## Task item
Write out only the opening lines of the entries, through the line with "shipping method: express -> standard".
============
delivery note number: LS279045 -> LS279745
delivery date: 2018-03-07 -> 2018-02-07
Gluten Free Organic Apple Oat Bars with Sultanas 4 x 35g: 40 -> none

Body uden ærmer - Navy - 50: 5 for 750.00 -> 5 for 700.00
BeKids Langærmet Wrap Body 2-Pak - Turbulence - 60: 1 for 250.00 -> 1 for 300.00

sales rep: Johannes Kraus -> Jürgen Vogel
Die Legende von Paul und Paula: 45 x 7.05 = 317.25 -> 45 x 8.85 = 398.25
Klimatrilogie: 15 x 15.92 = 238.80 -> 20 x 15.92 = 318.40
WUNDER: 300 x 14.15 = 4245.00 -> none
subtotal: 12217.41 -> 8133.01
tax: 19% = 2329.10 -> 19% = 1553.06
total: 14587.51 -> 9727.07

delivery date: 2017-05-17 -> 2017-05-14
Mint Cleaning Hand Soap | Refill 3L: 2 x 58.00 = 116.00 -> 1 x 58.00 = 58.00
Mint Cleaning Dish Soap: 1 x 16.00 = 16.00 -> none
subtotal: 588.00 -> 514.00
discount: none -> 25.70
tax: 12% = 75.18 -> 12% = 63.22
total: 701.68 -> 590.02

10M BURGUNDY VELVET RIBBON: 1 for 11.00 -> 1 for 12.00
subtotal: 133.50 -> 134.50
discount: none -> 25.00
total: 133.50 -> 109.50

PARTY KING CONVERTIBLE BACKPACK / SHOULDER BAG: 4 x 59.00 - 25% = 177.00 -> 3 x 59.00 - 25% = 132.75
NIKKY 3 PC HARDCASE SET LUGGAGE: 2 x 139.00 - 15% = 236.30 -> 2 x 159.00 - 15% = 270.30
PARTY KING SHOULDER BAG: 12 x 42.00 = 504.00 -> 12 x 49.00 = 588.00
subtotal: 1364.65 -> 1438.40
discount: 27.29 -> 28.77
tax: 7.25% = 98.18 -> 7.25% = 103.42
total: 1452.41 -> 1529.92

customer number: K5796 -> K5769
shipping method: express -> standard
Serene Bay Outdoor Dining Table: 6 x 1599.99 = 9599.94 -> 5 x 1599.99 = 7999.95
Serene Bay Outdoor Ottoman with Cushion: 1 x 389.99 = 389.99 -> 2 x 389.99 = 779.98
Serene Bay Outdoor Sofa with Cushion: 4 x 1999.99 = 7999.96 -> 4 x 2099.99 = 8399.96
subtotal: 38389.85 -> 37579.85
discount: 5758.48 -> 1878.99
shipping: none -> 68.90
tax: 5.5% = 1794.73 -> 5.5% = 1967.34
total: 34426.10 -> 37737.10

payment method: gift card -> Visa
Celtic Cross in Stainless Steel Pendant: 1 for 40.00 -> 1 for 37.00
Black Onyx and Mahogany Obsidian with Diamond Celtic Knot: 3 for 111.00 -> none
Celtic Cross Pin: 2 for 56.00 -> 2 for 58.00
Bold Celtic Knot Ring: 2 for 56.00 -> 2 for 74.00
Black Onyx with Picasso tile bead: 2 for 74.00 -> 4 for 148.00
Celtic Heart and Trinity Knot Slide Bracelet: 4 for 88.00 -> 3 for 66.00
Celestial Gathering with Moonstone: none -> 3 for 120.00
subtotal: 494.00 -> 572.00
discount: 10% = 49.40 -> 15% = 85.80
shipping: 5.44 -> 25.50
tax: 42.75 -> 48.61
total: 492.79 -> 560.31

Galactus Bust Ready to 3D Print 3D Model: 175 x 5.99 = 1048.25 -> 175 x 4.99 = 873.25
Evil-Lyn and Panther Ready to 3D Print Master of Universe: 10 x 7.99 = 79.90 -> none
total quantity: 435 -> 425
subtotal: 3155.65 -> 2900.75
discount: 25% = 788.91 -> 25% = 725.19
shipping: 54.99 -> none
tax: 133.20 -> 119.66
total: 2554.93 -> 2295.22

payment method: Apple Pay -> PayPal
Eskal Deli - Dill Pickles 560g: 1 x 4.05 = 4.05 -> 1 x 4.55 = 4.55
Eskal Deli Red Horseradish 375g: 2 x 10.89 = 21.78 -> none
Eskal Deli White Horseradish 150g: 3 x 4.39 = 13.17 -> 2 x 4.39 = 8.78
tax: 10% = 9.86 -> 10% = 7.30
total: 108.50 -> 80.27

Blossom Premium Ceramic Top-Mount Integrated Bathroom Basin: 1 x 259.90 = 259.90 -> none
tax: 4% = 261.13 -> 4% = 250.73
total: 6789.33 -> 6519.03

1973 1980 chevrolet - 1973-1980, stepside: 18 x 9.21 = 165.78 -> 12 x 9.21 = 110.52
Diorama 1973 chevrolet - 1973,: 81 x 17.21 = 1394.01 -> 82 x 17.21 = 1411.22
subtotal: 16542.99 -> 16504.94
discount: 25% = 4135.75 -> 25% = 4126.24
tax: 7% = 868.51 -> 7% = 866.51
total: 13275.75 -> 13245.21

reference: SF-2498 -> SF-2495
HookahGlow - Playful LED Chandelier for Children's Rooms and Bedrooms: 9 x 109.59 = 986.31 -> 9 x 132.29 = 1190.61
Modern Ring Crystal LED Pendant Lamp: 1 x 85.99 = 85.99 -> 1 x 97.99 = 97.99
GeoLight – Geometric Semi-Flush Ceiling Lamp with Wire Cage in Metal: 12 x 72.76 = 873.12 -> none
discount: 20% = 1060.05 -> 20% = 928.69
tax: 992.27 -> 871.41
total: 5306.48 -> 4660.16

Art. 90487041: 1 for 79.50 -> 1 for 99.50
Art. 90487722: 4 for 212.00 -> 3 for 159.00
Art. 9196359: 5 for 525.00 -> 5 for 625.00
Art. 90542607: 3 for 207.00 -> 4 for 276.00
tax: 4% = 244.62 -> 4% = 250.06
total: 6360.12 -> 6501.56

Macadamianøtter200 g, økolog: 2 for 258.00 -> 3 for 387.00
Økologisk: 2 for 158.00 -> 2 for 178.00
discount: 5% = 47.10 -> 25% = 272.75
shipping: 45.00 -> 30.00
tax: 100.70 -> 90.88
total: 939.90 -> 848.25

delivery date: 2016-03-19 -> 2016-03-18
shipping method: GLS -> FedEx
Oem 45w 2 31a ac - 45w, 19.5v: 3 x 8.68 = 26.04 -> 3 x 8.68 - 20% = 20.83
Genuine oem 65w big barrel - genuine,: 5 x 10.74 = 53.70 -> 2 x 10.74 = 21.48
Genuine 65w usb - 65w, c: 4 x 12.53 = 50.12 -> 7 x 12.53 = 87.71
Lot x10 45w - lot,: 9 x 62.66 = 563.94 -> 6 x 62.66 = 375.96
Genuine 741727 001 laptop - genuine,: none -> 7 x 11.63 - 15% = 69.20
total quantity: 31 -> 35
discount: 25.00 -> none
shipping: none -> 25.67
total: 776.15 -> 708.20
============
## The answer
delivery note number: LS279045 -> LS279745
delivery date: 2018-03-07 -> 2018-02-07
Gluten Free Organic Apple Oat Bars with Sultanas 4 x 35g: 40 -> none

Body uden ærmer - Navy - 50: 5 for 750.00 -> 5 for 700.00
BeKids Langærmet Wrap Body 2-Pak - Turbulence - 60: 1 for 250.00 -> 1 for 300.00

sales rep: Johannes Kraus -> Jürgen Vogel
Die Legende von Paul und Paula: 45 x 7.05 = 317.25 -> 45 x 8.85 = 398.25
Klimatrilogie: 15 x 15.92 = 238.80 -> 20 x 15.92 = 318.40
WUNDER: 300 x 14.15 = 4245.00 -> none
subtotal: 12217.41 -> 8133.01
tax: 19% = 2329.10 -> 19% = 1553.06
total: 14587.51 -> 9727.07

delivery date: 2017-05-17 -> 2017-05-14
Mint Cleaning Hand Soap | Refill 3L: 2 x 58.00 = 116.00 -> 1 x 58.00 = 58.00
Mint Cleaning Dish Soap: 1 x 16.00 = 16.00 -> none
subtotal: 588.00 -> 514.00
discount: none -> 25.70
tax: 12% = 75.18 -> 12% = 63.22
total: 701.68 -> 590.02

10M BURGUNDY VELVET RIBBON: 1 for 11.00 -> 1 for 12.00
subtotal: 133.50 -> 134.50
discount: none -> 25.00
total: 133.50 -> 109.50

PARTY KING CONVERTIBLE BACKPACK / SHOULDER BAG: 4 x 59.00 - 25% = 177.00 -> 3 x 59.00 - 25% = 132.75
NIKKY 3 PC HARDCASE SET LUGGAGE: 2 x 139.00 - 15% = 236.30 -> 2 x 159.00 - 15% = 270.30
PARTY KING SHOULDER BAG: 12 x 42.00 = 504.00 -> 12 x 49.00 = 588.00
subtotal: 1364.65 -> 1438.40
discount: 27.29 -> 28.77
tax: 7.25% = 98.18 -> 7.25% = 103.42
total: 1452.41 -> 1529.92

customer number: K5796 -> K5769
shipping method: express -> standard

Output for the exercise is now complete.